Substance Use Clinical Trial
Official title:
Family-Based Juvenile Drug Court Services
The objective of the proposed study is to adapt and implement an efficacious adolescent substance abuse treatment, Multidimensional Family Therapy (MDFT), within the juvenile drug court service system. Additionally, the investigators will also examine the extent to which MDFT can enhance the effectiveness of existing juvenile drug court services in terms of decreasing drug use, delinquent behavior and arrests and improving school and vocational outcomes. The study design is a fully randomized controlled trial.
Many questions remain regarding optimal treatments for juvenile drug court. To address this
gap, the investigators will compare two treatments delivered in a drug court setting:
Multidimensional Family Therapy (MDFT) and adolescent group therapy (AGT). This 5-year study
will employ a fully randomized (2 conditions) by 5 assessment points (baseline, 6, 12, 18,
and 24 months following baseline), repeated measures intent-to-treat design with multiple
dependent variables. Adolescents who have been accepted into the Miami Juvenile Drug Court
(MJDC) will be randomized to receive one of two treatments: MDFT (n = 57) or AGT (n = 55).
The substance abuse treatments will be equivalent in terms of therapeutic dosage, and all
youth with receive the same drug court program with wtreatment received being the only
difference (family vs non-family treatment). In order to maximize the ecological validity of
the study, both treatments will be delivered by community-based drug abuse counselors. MDFT
will be delivered by providers at Jackson Memorial Hospital's Adolescent Substance Abuse
Program and AGT by providers at a separate facility, Here's Help.

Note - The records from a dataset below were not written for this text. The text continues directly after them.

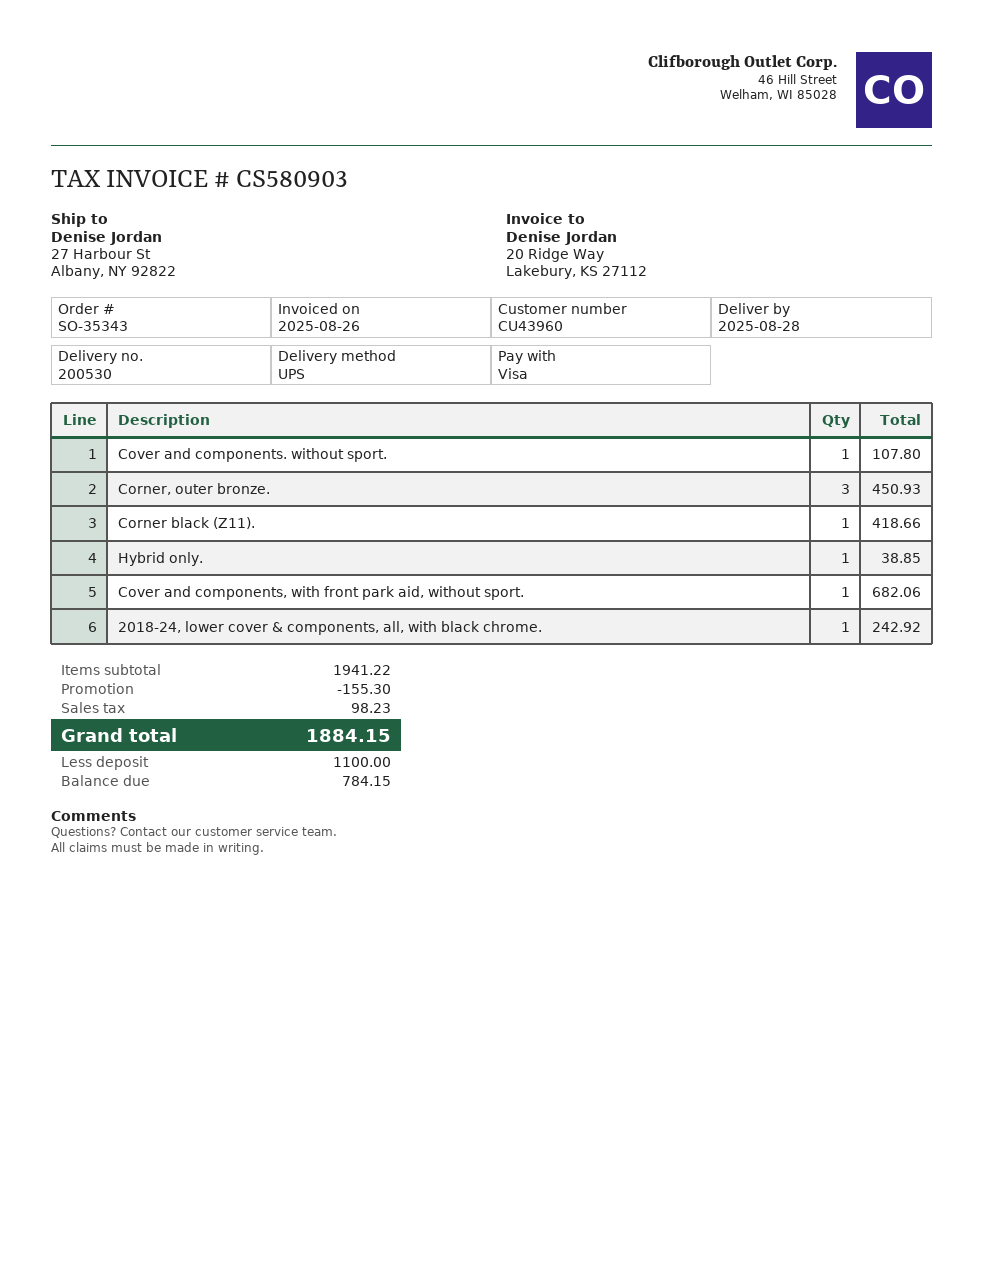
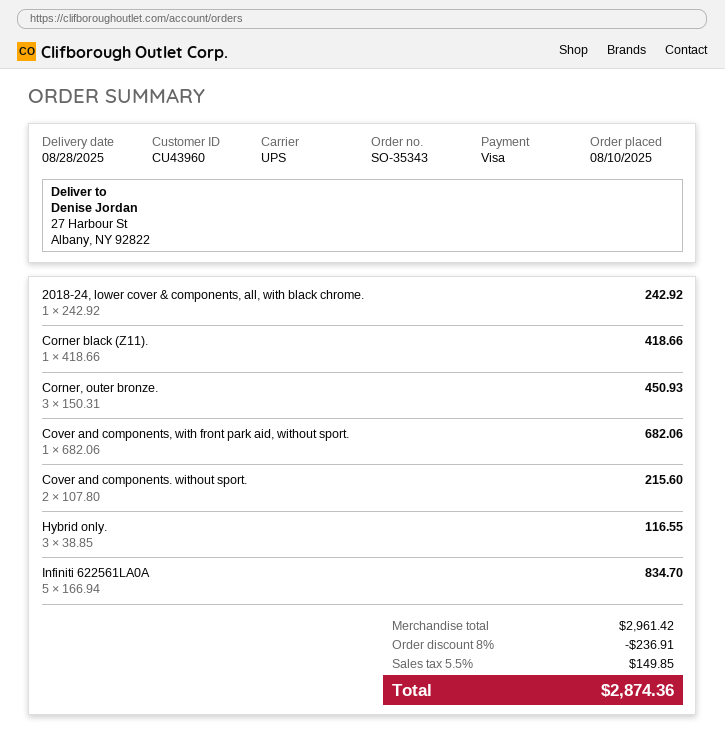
Cover and components. without sport.: 1 for 107.80 -> 2 for 215.60
Hybrid only.: 1 for 38.85 -> 3 for 116.55
Infiniti 622561LA0A: none -> 5 for 834.70
subtotal: 1941.22 -> 2961.42
discount: 155.30 -> 236.91
tax: 98.23 -> 149.85
total: 1884.15 -> 2874.36

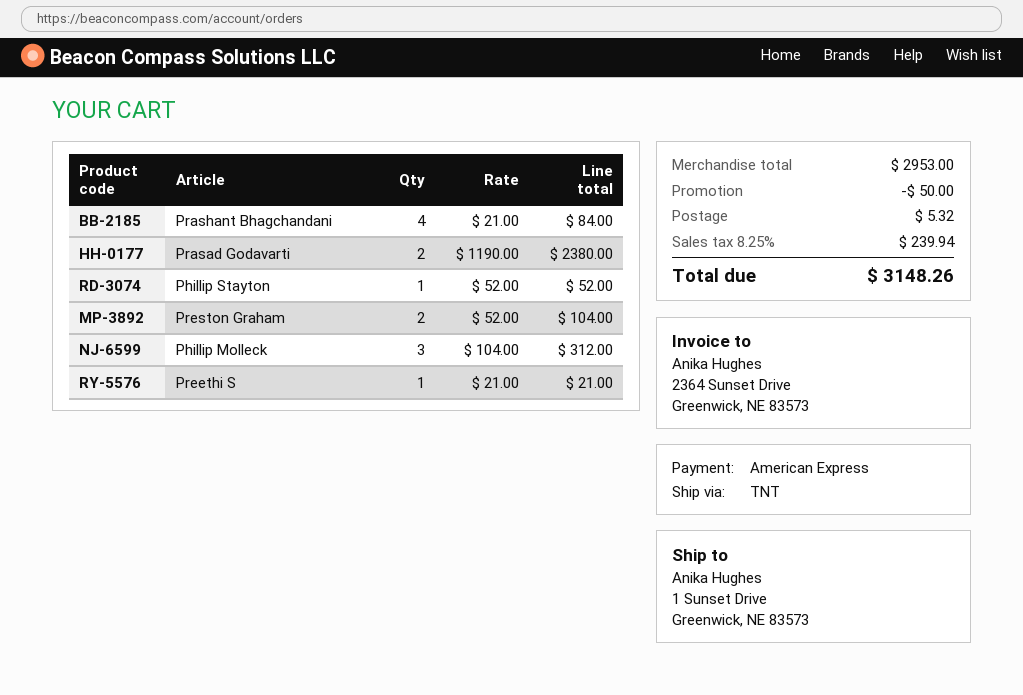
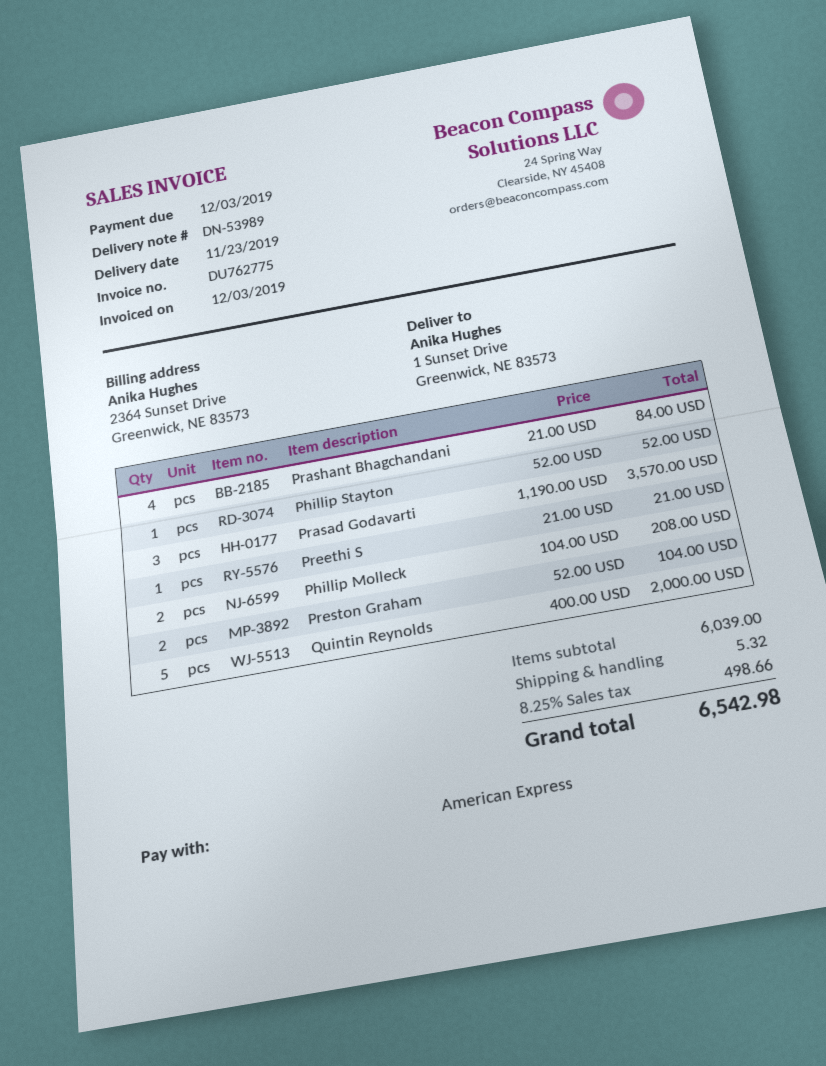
Prasad Godavarti: 2 x 1190.00 = 2380.00 -> 3 x 1190.00 = 3570.00
Phillip Molleck: 3 x 104.00 = 312.00 -> 2 x 104.00 = 208.00
Quintin Reynolds: none -> 5 x 400.00 = 2000.00
subtotal: 2953.00 -> 6039.00
discount: 50.00 -> none
tax: 8.25% = 239.94 -> 8.25% = 498.66
total: 3148.26 -> 6542.98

Aim 1. Acceptability and Effectiveness. The study will address the comparative acceptability
and effectiveness of the two drug court programs in ways that are consistent with
recommendations from the juvenile drug court literature to consider multi-domain and
multiple perspectives of program goals and outcomes. First, effectiveness will be assessed
in terms of the differential rates at which youth in MDFT and AGT graduate from drug court,
a primary goal of the drug court program. Juvenile offending substance abusers and their
families are notoriously difficult to engage and retain in any type of treatment program,
yet family-based interventions have demonstrated impressive retention rates with these
populations. Thus an important aspect of the proposed effectiveness evaluation will be the
extent to which the MDFT intervention improves drug court program completion rates. Our
second perspective on effectiveness involves an examination of the rates of change in a
number of critical domains, including reductions in substance use, arrests, and delinquent
behaviors, as well as improvements in school/vocational performance over a 2-year period.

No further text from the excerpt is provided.